* _Front-end code change data_
******************************
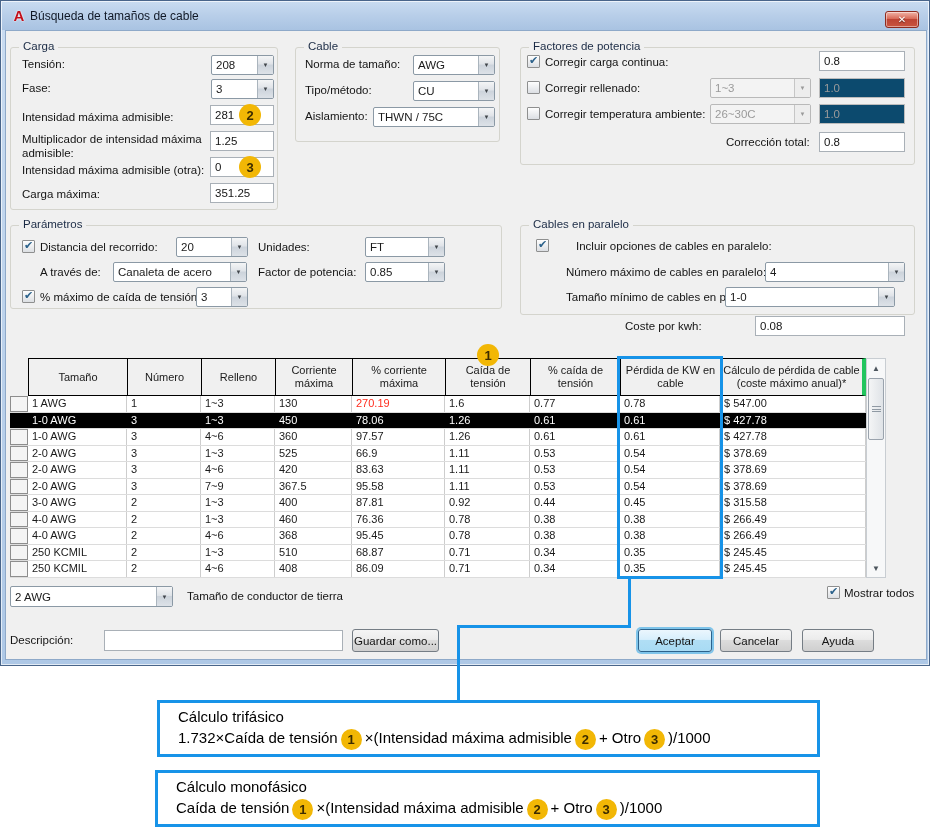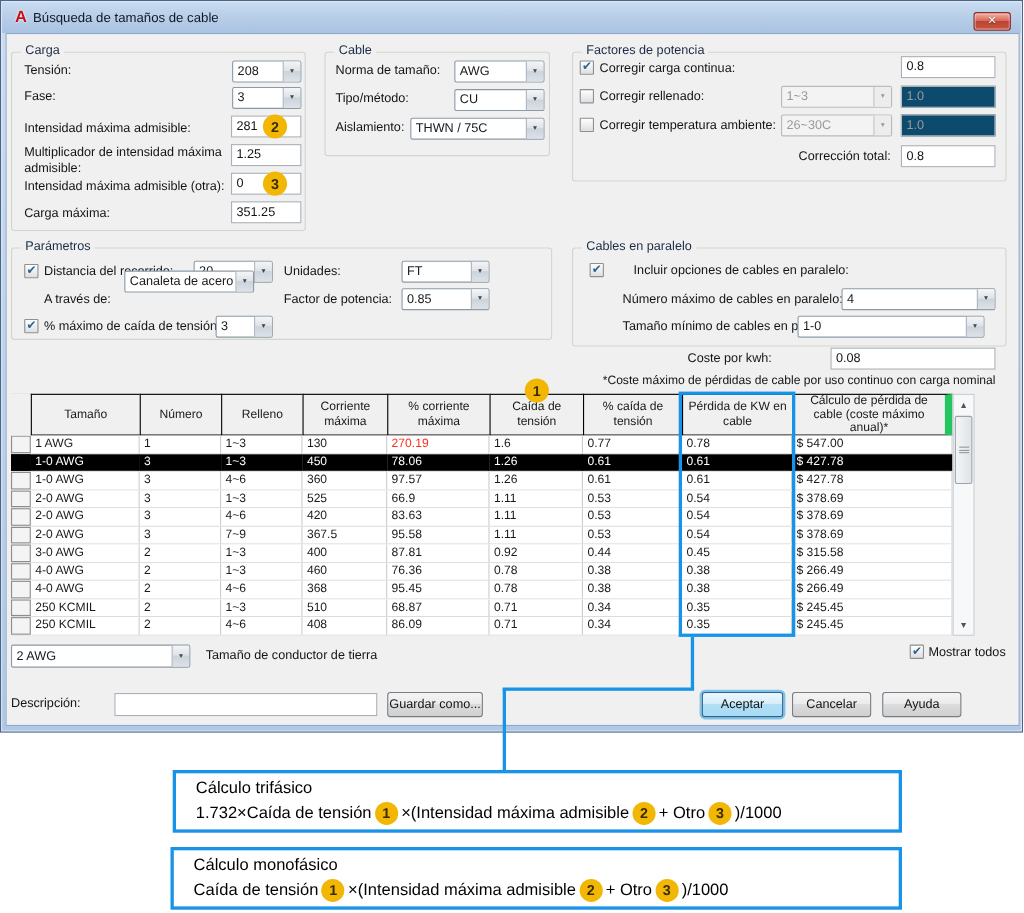"Canaleta de acero" div.combo { top: 246px -> 262px; width: 118px -> 134px }
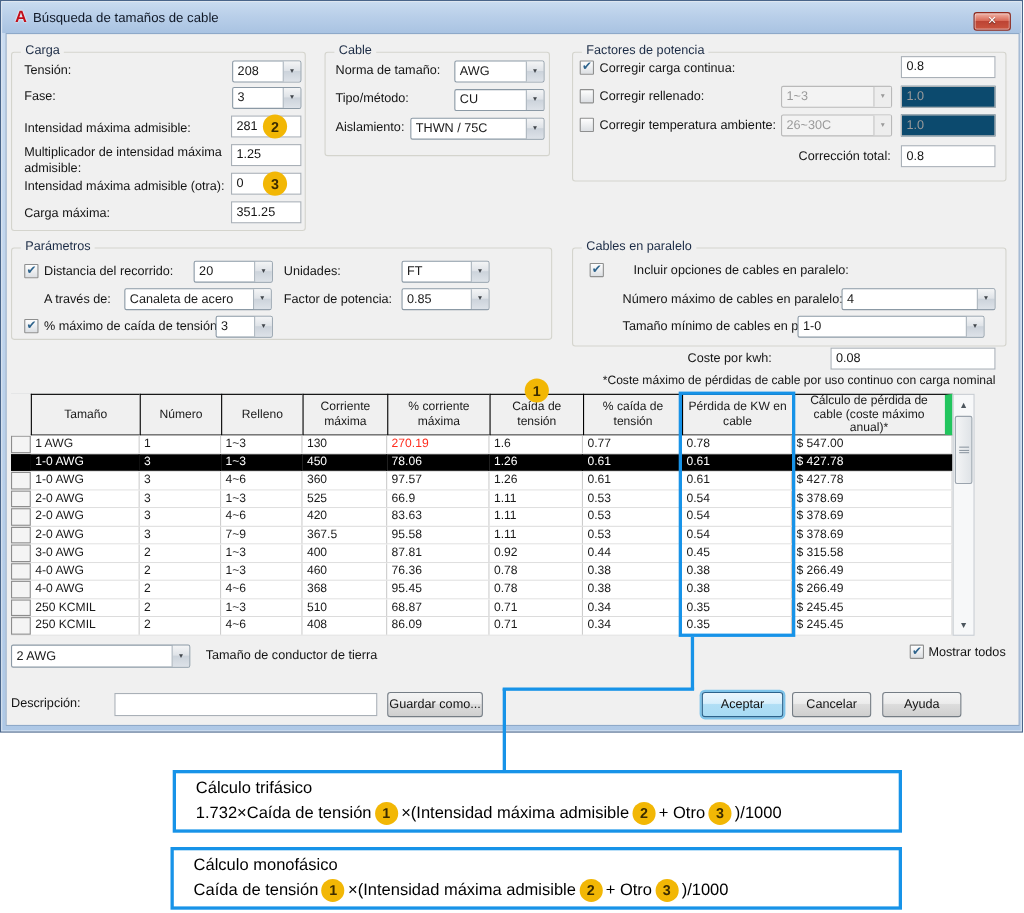"*Coste máximo de pérdidas de" div.footnote { html: <div>*Coste máximo de pérdidas de cable por uso continuo con carga nominal</div> -> none }
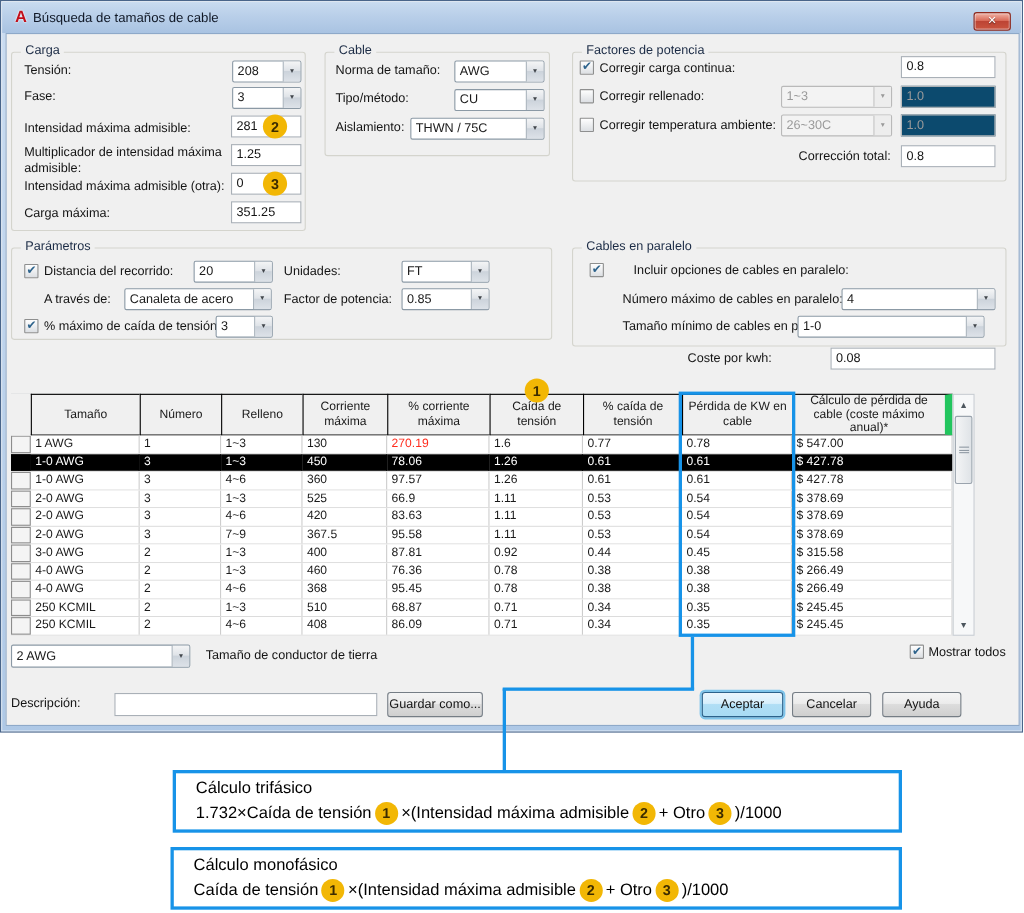"Cálculo de pérdida de cable" .th:last-child { border-right: 7px solid #22c55e -> 4px solid #22c55e }
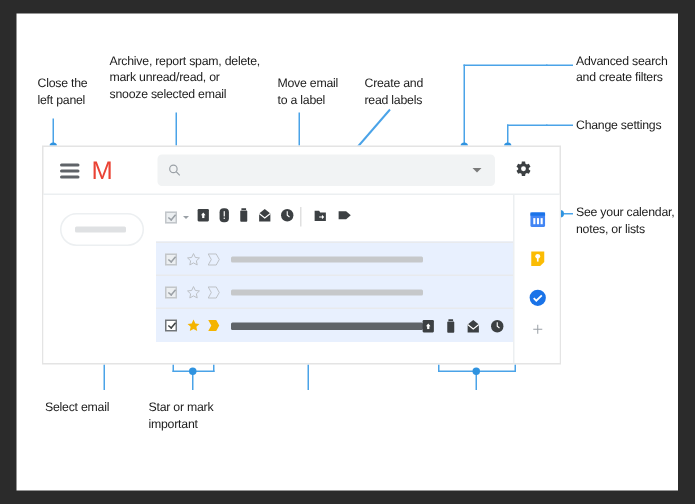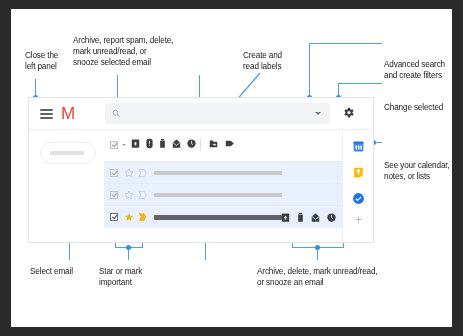"Advanced search" .ann.r { margin-top: 24px -> none }
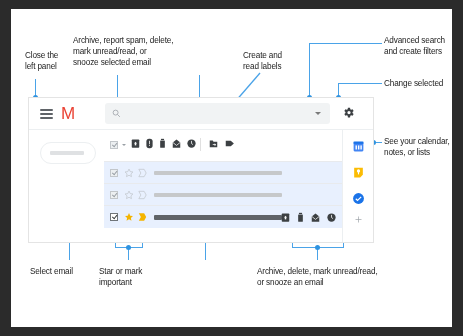"Move email" div.ann { html: none -> <div>Move email to a label</div> }
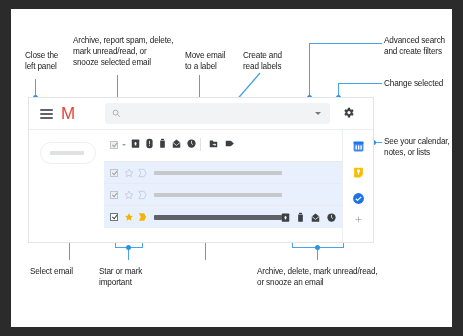"Change selected" div.ann { text: selected -> settings }
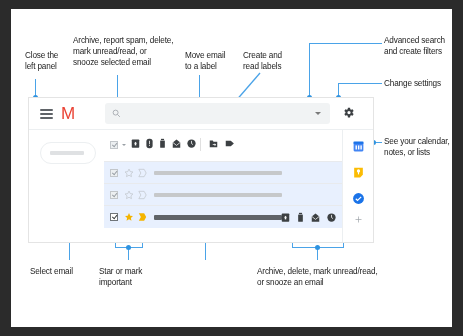"Archive, delete, mark unread/read," div.ann { html: <div>Archive, delete, mark unread/read, or snooze an email</div> -> none }
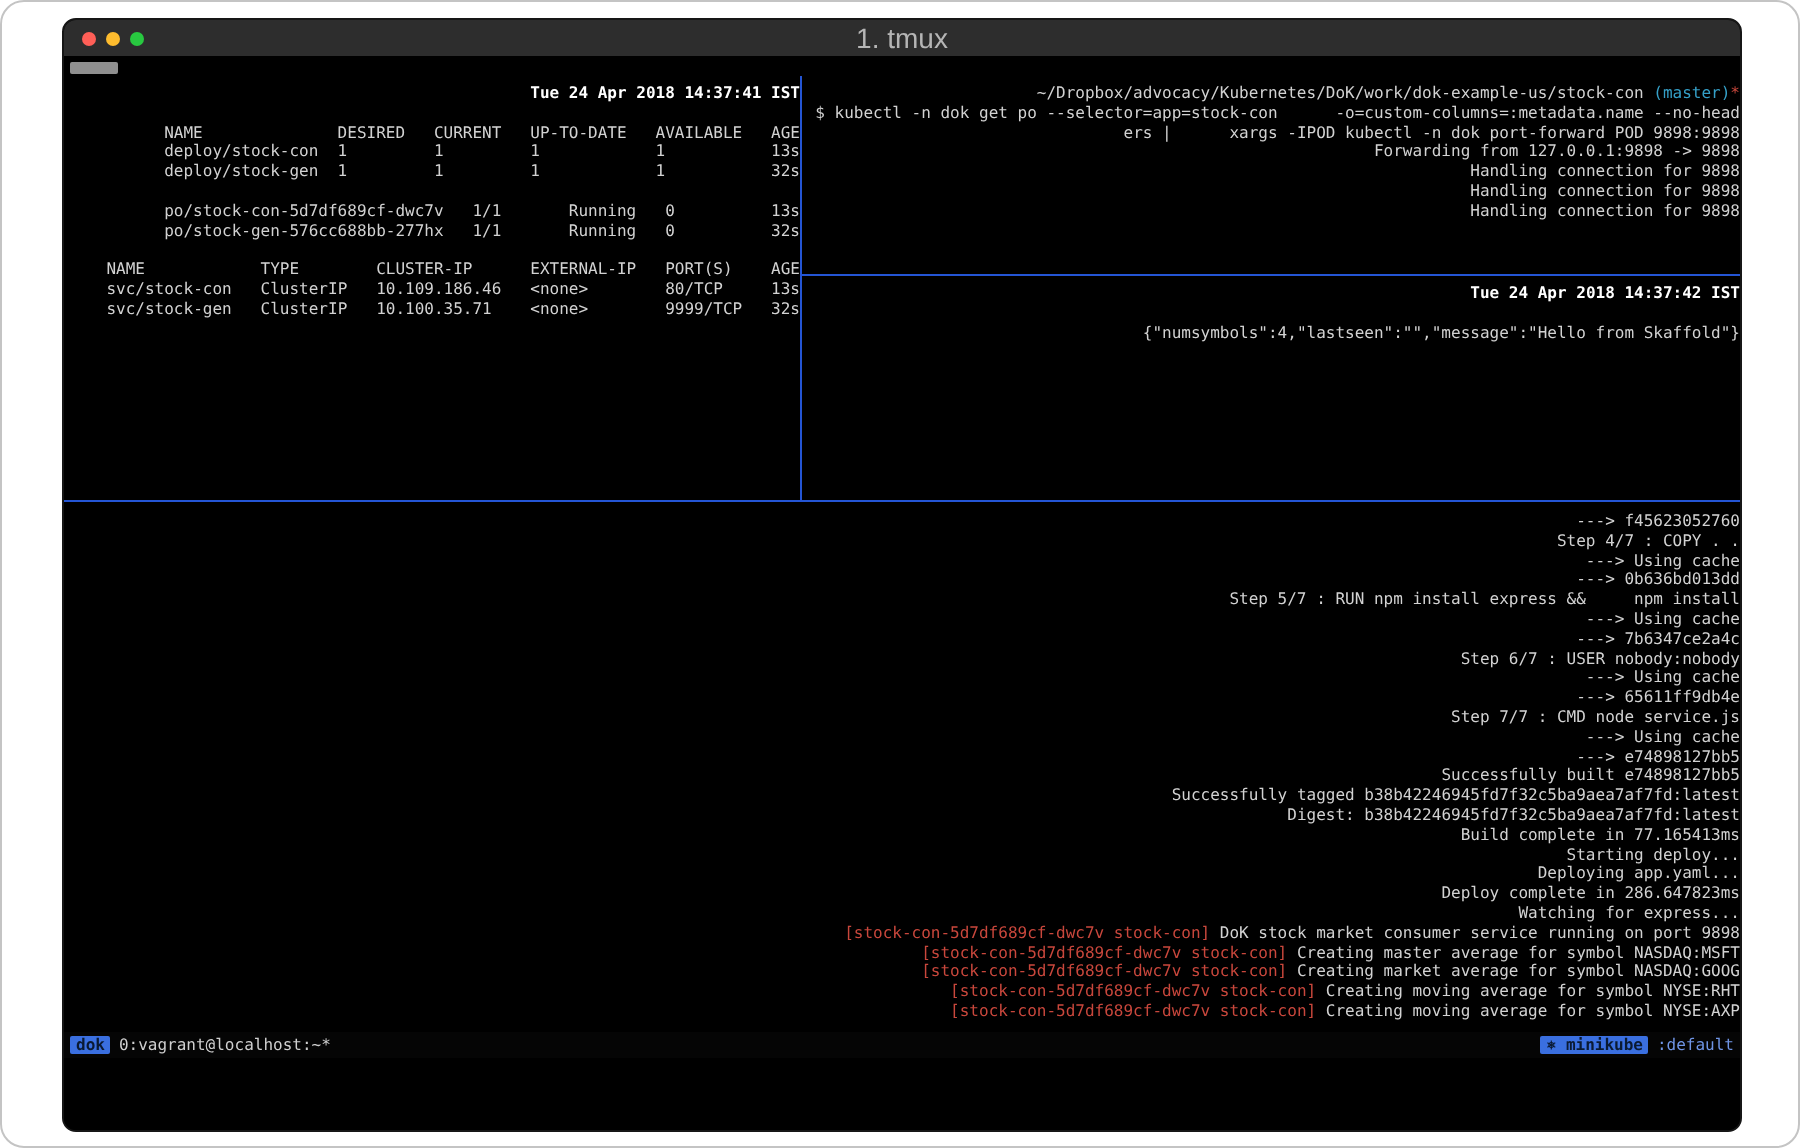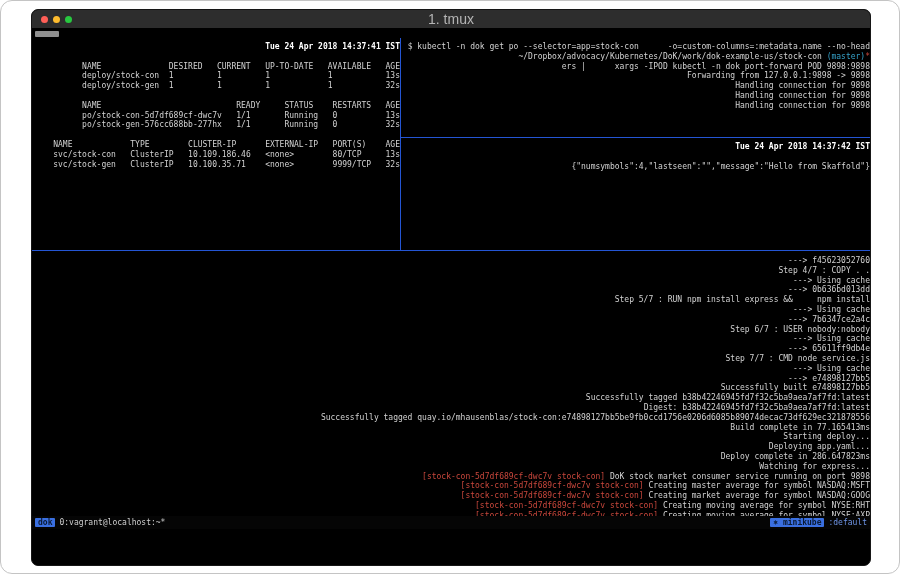"$ kubectl -n dok get" div.tline { order: before "~/Dropbox/advocacy/Kubernetes/DoK/work/d" -> after "~/Dropbox/advocacy/Kubernetes/DoK/work/d" }
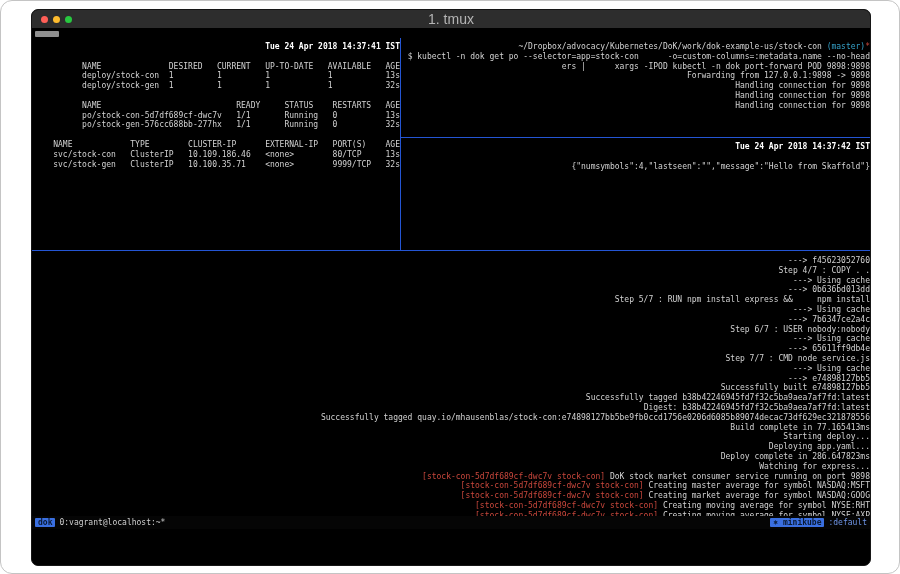"NAME READY STATUS RESTARTS AGE" div.tline { html: <div><span>NAME READY STATUS RESTARTS AGE</span></div> -> none }
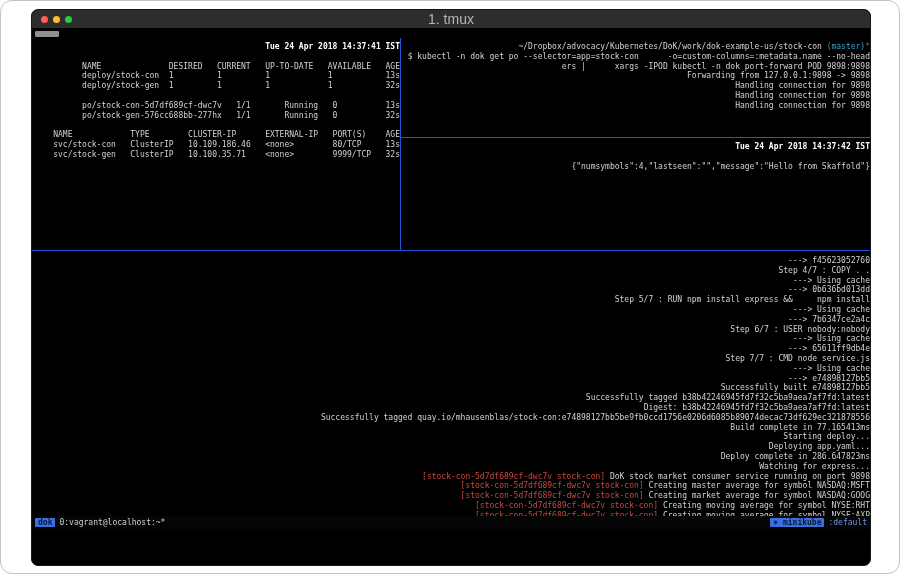"Successfully tagged" div.tline { html: <div><span>Successfully tagged quay.io/mhausenblas/stock-con:e74898127bb5be9fb0ccd1756e0206d6085b89074decac73df629ec321878556</span></div> -> none }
******************************
* _Exercise requirements_
Where a line contains "html: <div><span>NAME READY", begin there and transcribe every line through the last one of the records above, exactly and with no pictures.

* _Written solution_
"NAME READY STATUS RESTARTS AGE" div.tline { html: <div><span>NAME READY STATUS RESTARTS AGE</span></div> -> none }
"Successfully tagged" div.tline { html: <div><span>Successfully tagged quay.io/mhausenblas/stock-con:e74898127bb5be9fb0ccd1756e0206d6085b89074decac73df629ec321878556</span></div> -> none }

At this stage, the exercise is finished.